PROBLEM TO SOLVE: The result should be a word-for-word retyping of the entries below, free of pictures.
----------
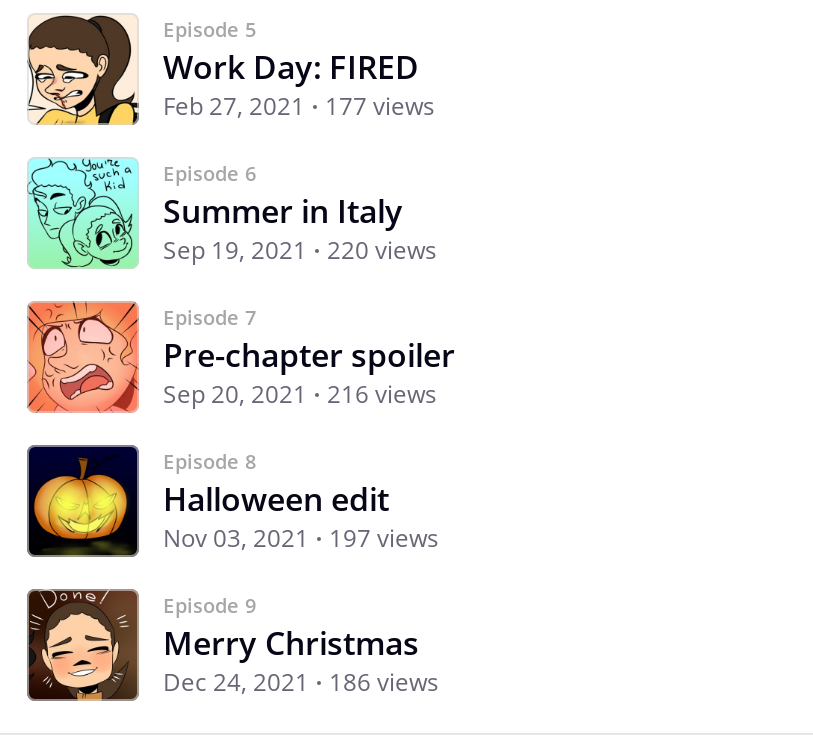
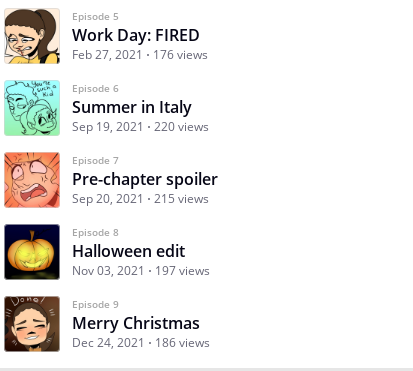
[163,89,435,123] Feb 27, 2021 177 views -> [72,46,208,63] Feb 27, 2021 176 views
[163,377,437,411] Sep 20, 2021 216 views -> [72,190,209,207] Sep 20, 2021 215 views

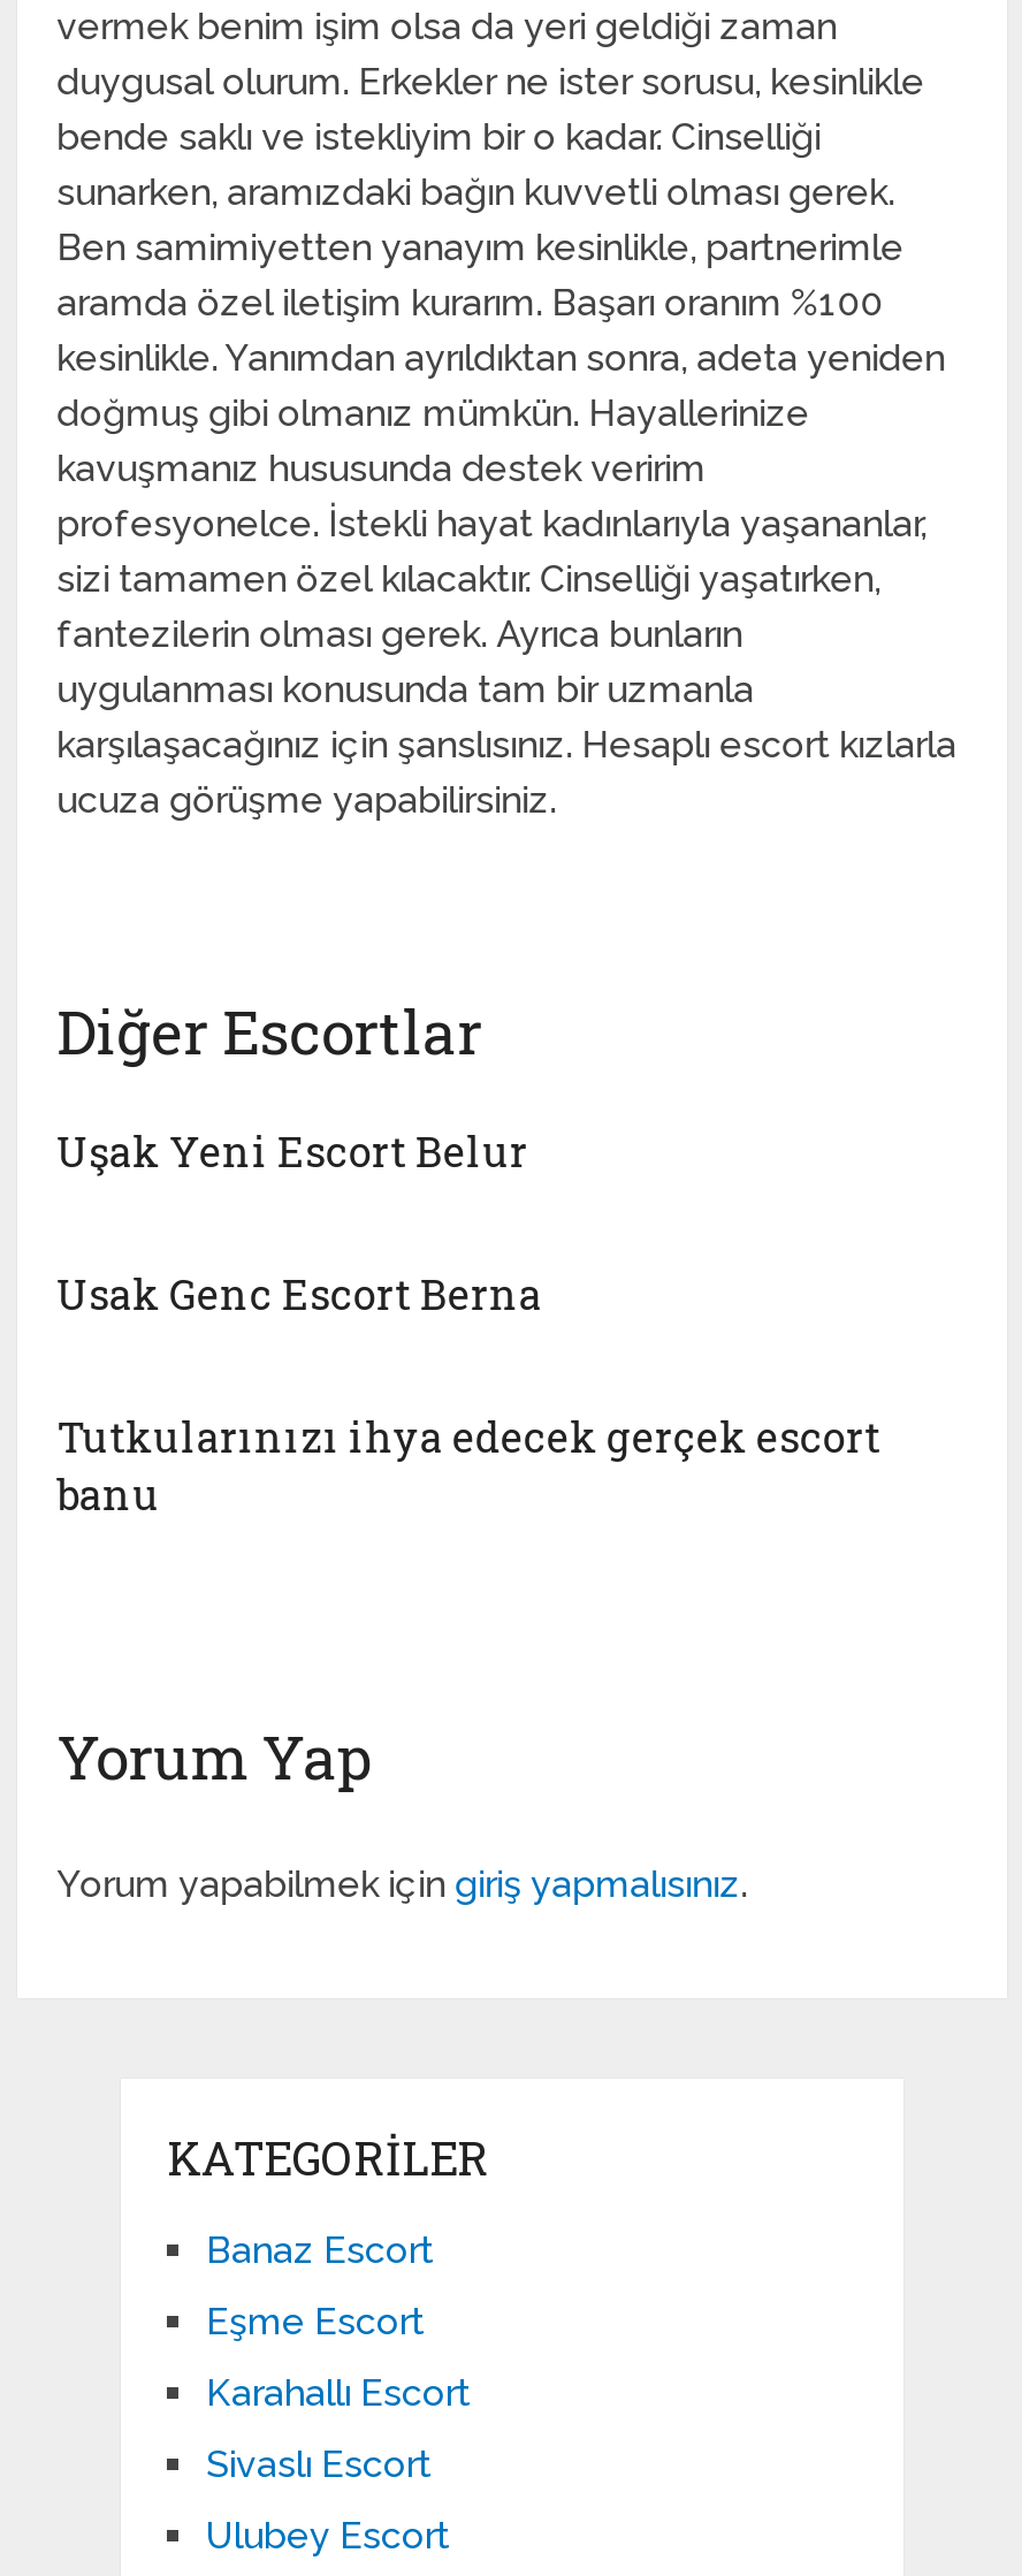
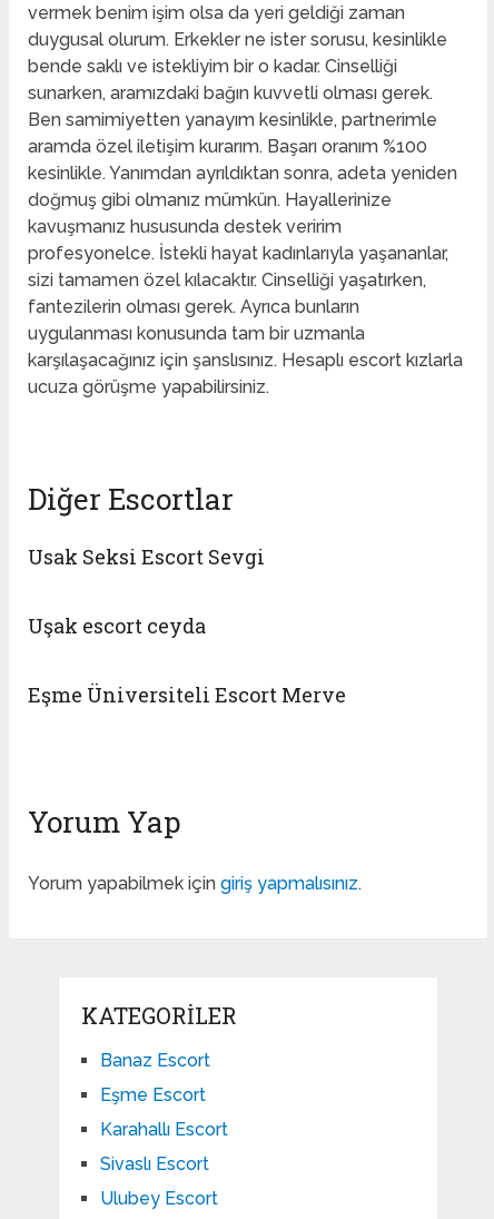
[57,1124,528,1179] Uşak Yeni Escort Belur -> [28,543,265,570] Usak Seksi Escort Sevgi
[57,1267,542,1322] Usak Genc Escort Berna -> [28,613,206,639] Uşak escort ceyda
[57,1409,881,1522] Tutkularınızı ihya edecek gerçek escort | banu -> [28,682,346,708] Eşme Üniversiteli Escort Merve

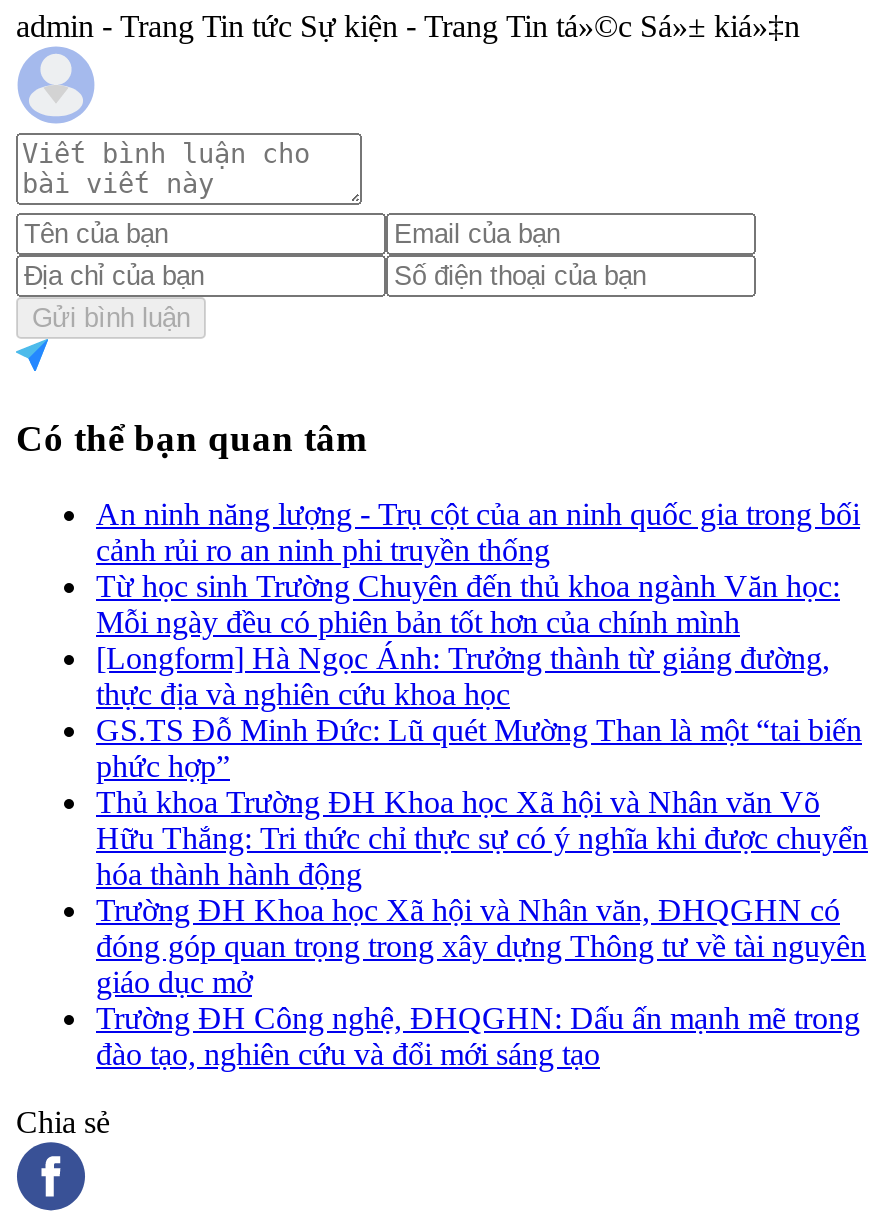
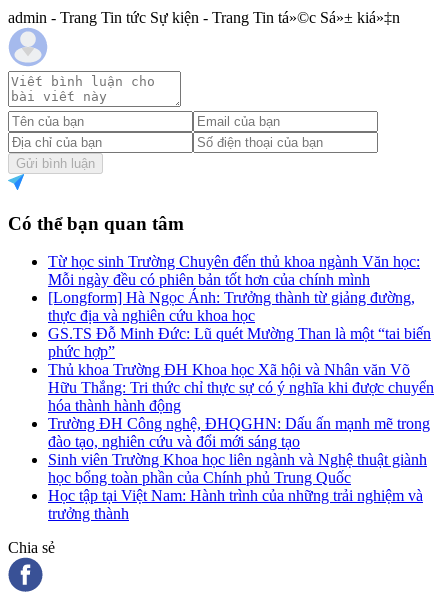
[96,498,860,568] An ninh năng lượng - Trụ cột của an ninh quốc gia trong bối | cảnh rủi ro an ninh phi truyền thống -> none
moved [96,570,868,892] -> [48,253,434,414]: Từ học sinh Trường Chuyên đến thủ khoa ngành Văn học: | Mỗi ngày đều có phiên bản tốt hơn của chính mình | [Longform] Hà Ngọc Ánh: Trưởng thành từ giảng đường, | ... | Hữu Thắng: Tri thức chỉ thực sự có ý nghĩa khi được chuyển | hóa thành hành động
[96,894,866,1000] Trường ĐH Khoa học Xã hội và Nhân văn, ĐHQGHN có | đóng góp quan trọng trong xây dựng Thông tư về tài nguyên | giáo dục mở -> none
moved [96,1002,860,1072] -> [48,415,430,450]: Trường ĐH Công nghệ, ĐHQGHN: Dấu ấn mạnh mẽ trong | đào tạo, nghiên cứu và đổi mới sáng tạo
none -> [48,451,427,522] Sinh viên Trường Khoa học liên ngành và Nghệ thuật giành | học bổng toàn phần của Chính phủ Trung Quốc | Học tập tại Việt Nam: Hành trình của những trải nghiệm và | trưởng thành

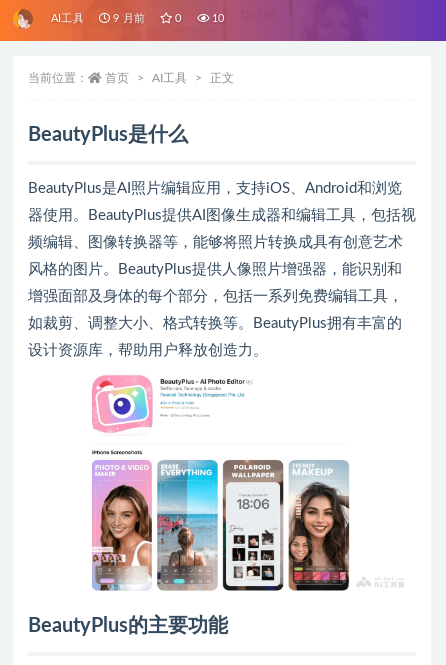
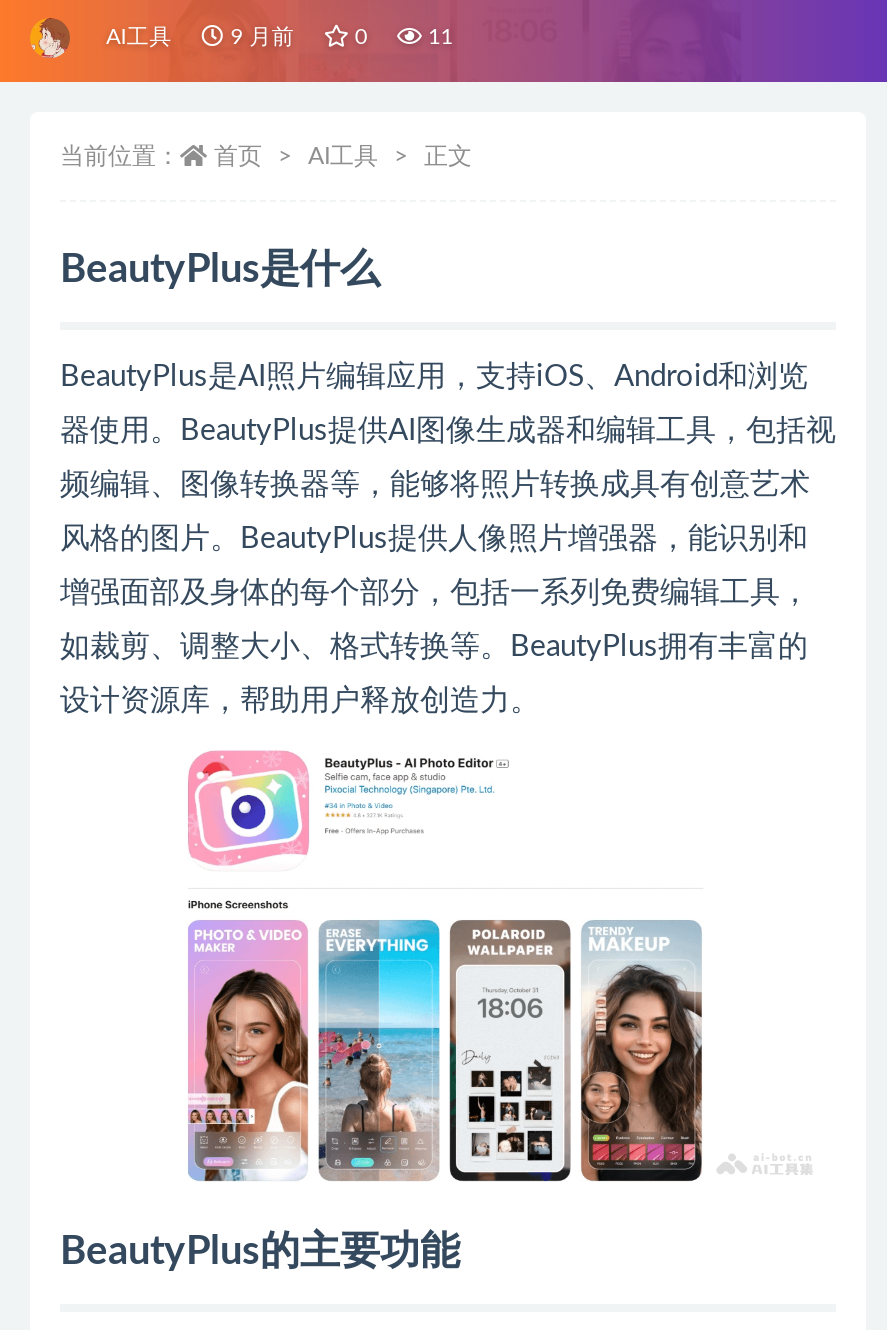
[209,13,224,24] 10 -> [422,26,453,48] 11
----------
RESULT OF THE TASK:
[163,89,435,123] Feb 27, 2021 177 views -> [72,46,208,63] Feb 27, 2021 176 views
[163,377,437,411] Sep 20, 2021 216 views -> [72,190,209,207] Sep 20, 2021 215 views

[57,1124,528,1179] Uşak Yeni Escort Belur -> [28,543,265,570] Usak Seksi Escort Sevgi
[57,1267,542,1322] Usak Genc Escort Berna -> [28,613,206,639] Uşak escort ceyda
[57,1409,881,1522] Tutkularınızı ihya edecek gerçek escort | banu -> [28,682,346,708] Eşme Üniversiteli Escort Merve

[96,498,860,568] An ninh năng lượng - Trụ cột của an ninh quốc gia trong bối | cảnh rủi ro an ninh phi truyền thống -> none
moved [96,570,868,892] -> [48,253,434,414]: Từ học sinh Trường Chuyên đến thủ khoa ngành Văn học: | Mỗi ngày đều có phiên bản tốt hơn của chính mình | [Longform] Hà Ngọc Ánh: Trưởng thành từ giảng đường, | ... | Hữu Thắng: Tri thức chỉ thực sự có ý nghĩa khi được chuyển | hóa thành hành động
[96,894,866,1000] Trường ĐH Khoa học Xã hội và Nhân văn, ĐHQGHN có | đóng góp quan trọng trong xây dựng Thông tư về tài nguyên | giáo dục mở -> none
moved [96,1002,860,1072] -> [48,415,430,450]: Trường ĐH Công nghệ, ĐHQGHN: Dấu ấn mạnh mẽ trong | đào tạo, nghiên cứu và đổi mới sáng tạo
none -> [48,451,427,522] Sinh viên Trường Khoa học liên ngành và Nghệ thuật giành | học bổng toàn phần của Chính phủ Trung Quốc | Học tập tại Việt Nam: Hành trình của những trải nghiệm và | trưởng thành

[209,13,224,24] 10 -> [422,26,453,48] 11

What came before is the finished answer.